They sound like a great value, but my issue has nothing to do with sonics, it's more about ethics. Doesn't it bother anybody that all the Chinese-built Usher drivers, up until recently looked EXACTLY like the more expensive Scan Speak drivers made by hand in Denmark, and used by great established companies including Wilson and ProAc? It's riding on the coattails of a great company, in order to gain credibility without earning it. Now beryllium is the material of the moment, and what do you know... And more, they come out with a line of amps and they look like exact clones of Thresholds from the late 80's. Come on! That's just wrong, and nobody mentions it.

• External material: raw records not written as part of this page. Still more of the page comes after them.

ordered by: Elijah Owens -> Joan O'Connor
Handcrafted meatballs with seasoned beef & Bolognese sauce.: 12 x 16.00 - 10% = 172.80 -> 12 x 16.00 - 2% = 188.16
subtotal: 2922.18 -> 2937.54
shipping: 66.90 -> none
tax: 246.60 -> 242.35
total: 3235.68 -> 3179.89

Was it the Scan Speak issue that got these guys in hot water before? It would be very interesting to get definitive proof about their driver technology. People have also taken issue with the overall speaker designs as well, throwing out a couple names that could have "inspired" the Usher products.
I have no idea if the similarities are more than just skin deep, but, for a customer looking at them, that's all that matters. When a ProAc speaker that appears to have the exact same driver compliment sells for 3-4 times the price of the Usher, the damage is done and the customer is duped. It's clearly intentional. And the Threshold thing is just wierd. It looks just like an old S-500.

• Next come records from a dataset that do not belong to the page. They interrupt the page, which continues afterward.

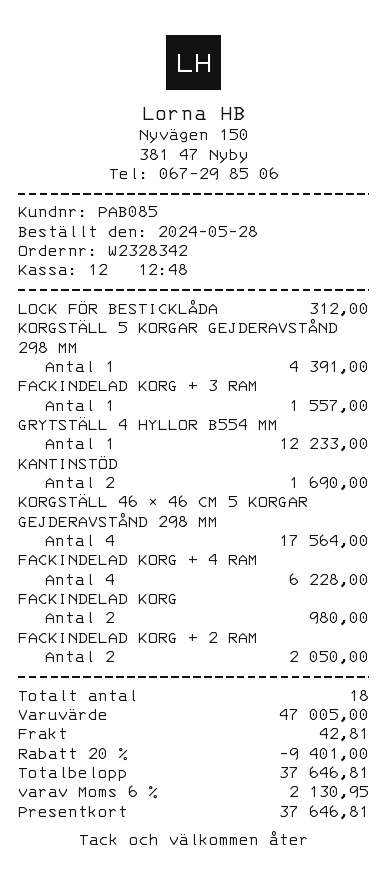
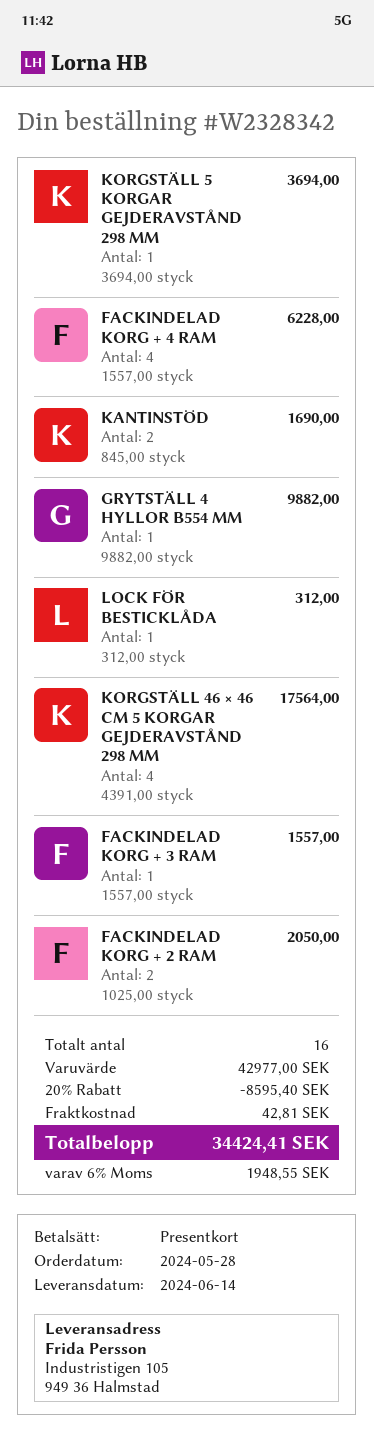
KORGSTÄLL 5 KORGAR GEJDERAVSTÅND 298 MM: 1 for 4391.00 -> 1 for 3694.00
GRYTSTÄLL 4 HYLLOR B554 MM: 1 for 12233.00 -> 1 for 9882.00
FACKINDELAD KORG: 2 for 980.00 -> none
total quantity: 18 -> 16
subtotal: 47005.00 -> 42977.00
discount: 20% = 9401.00 -> 20% = 8595.40
tax: 6% = 2130.95 -> 6% = 1948.55
total: 37646.81 -> 34424.41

Far east manufacturers ride on others creativity. That's how they learn. They take something real good and make something - sometimes (and these days MOST of the time) - better out of it. Imitation is the greatest form of flatery. Unfortunately, I'm not sure they are in for the flatery. As a speaker designer, I have access to all OEM catalogs with thousands of different drivers from different countries (mostly Europe and China/Thailand). In almost all situations (except for tweeters), far east drivers are simply better and cheaper. Communication with far east manufacturers and R&D people is easier, and faster, and service is better. They want the business, and they do whatever it takes to get it. Will famous makes like Sonus Faber and ProAc survive? Yes they will, as brands owned by far east manufacturers (just like Quad). The sad thing - in my opinion - is that both Europe and America outsourced the production years ago to China. Americans want to buy cheap, so they shop at Walmart. In doing so, they close what's left of american factories. Laid-off american workers now really need to buy cheap, so they buy more from Wally, and the wheel turns. Someday, every single produced item will come from China, and when they decide to raise prices, it will be too late to rapatriate production... I certainly don't want to blame China for taking advantage of this, but american and european shareholders everywhere should start to wonder if their offspings will really beneficiate from short-term greed...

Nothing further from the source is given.